■ PROMPT
From the listing below, set down exactly the lines between the one holding "[598,206,628,217] really -> (238, 443) none" and the one holding "[55,485,736,500] [55,509,308,521] [27,534,39,545]", inclusive. No other line is wanted.

*** DATA FOR THIS TASK

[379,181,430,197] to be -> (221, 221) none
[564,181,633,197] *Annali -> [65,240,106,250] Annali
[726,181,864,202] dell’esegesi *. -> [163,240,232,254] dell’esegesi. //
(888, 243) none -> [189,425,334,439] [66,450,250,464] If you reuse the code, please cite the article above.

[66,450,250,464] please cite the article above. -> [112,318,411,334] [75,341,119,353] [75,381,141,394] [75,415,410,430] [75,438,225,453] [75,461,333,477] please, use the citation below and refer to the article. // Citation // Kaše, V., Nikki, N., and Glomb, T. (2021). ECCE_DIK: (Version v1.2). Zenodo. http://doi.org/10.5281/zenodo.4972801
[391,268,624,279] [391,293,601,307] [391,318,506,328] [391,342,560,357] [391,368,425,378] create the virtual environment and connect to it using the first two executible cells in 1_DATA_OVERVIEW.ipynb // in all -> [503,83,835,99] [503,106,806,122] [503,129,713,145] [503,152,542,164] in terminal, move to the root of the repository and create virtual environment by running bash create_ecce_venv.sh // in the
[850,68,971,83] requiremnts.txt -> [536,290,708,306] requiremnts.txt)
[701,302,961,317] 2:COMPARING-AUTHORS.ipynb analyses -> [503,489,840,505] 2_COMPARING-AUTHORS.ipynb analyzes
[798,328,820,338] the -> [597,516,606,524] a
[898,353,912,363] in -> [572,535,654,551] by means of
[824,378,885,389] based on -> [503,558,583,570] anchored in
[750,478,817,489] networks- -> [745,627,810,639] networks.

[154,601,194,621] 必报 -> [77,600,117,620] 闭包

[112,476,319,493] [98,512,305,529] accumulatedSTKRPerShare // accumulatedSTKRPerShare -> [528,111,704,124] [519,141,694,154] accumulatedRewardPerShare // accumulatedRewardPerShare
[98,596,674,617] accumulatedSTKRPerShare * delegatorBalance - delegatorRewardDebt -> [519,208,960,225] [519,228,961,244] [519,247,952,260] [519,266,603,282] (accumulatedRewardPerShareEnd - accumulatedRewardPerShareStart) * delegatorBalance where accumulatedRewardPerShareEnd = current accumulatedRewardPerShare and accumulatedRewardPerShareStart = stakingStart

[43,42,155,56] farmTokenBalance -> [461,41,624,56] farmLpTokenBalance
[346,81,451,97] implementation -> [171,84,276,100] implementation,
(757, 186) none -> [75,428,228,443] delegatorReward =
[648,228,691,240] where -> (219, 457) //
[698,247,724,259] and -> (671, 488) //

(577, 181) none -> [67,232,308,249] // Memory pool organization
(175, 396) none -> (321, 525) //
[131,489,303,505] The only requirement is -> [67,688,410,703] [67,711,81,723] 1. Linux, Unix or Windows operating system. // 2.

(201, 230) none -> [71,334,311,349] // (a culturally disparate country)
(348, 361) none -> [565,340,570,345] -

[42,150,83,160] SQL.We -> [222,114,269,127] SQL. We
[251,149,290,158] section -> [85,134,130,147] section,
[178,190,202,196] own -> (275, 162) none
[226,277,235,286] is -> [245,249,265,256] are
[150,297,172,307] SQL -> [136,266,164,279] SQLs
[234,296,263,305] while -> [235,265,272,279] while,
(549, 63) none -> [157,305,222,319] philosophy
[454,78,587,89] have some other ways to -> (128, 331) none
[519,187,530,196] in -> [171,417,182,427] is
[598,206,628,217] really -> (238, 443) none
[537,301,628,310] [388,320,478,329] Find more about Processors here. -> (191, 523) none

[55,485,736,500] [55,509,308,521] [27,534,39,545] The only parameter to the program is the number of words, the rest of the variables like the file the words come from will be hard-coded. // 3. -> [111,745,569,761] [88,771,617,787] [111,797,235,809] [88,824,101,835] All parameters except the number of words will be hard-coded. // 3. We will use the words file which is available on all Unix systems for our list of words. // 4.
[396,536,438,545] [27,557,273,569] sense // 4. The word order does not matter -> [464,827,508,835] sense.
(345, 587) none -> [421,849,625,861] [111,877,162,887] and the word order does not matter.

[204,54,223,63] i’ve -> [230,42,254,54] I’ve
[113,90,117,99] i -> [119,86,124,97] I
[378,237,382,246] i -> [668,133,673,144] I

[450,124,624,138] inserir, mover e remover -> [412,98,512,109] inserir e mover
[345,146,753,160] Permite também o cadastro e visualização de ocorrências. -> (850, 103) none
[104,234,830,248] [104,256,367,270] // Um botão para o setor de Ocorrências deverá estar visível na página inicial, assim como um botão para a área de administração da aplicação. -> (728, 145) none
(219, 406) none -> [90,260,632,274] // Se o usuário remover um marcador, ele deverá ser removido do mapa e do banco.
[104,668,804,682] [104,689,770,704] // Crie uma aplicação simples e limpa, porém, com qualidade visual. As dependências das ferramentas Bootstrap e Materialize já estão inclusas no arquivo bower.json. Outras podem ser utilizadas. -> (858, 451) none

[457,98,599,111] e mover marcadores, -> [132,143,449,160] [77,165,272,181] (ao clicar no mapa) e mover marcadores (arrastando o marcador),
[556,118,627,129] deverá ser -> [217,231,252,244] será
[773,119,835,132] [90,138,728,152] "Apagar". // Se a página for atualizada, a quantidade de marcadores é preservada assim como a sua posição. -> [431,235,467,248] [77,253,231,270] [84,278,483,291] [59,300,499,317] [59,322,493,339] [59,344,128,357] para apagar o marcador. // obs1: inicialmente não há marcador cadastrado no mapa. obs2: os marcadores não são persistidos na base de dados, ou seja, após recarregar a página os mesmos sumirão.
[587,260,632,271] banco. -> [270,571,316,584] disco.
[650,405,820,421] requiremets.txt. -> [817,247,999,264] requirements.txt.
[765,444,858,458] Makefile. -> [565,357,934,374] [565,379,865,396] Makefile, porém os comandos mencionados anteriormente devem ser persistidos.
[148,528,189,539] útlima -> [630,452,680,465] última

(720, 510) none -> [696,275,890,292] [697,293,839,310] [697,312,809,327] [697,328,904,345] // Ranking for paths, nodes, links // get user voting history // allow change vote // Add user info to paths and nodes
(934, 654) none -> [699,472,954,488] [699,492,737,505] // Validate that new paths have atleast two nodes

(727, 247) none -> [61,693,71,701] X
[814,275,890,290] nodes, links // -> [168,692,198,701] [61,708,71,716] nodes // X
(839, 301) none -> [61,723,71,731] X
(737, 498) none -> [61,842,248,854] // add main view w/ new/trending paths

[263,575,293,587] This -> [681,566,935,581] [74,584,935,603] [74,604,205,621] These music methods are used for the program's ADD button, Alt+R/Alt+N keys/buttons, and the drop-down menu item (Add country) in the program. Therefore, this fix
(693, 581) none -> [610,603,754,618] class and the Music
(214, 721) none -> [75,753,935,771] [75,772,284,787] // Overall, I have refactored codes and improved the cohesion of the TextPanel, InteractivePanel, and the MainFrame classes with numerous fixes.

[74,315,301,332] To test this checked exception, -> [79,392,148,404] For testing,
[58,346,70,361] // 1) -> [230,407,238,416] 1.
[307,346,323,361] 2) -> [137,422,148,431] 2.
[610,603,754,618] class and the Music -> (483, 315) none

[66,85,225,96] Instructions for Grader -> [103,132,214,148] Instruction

******

■ SOLUTION FOR THIS TASK
[598,206,628,217] really -> (238, 443) none
[537,301,628,310] [388,320,478,329] Find more about Processors here. -> (191, 523) none

[55,485,736,500] [55,509,308,521] [27,534,39,545] The only parameter to the program is the number of words, the rest of the variables like the file the words come from will be hard-coded. // 3. -> [111,745,569,761] [88,771,617,787] [111,797,235,809] [88,824,101,835] All parameters except the number of words will be hard-coded. // 3. We will use the words file which is available on all Unix systems for our list of words. // 4.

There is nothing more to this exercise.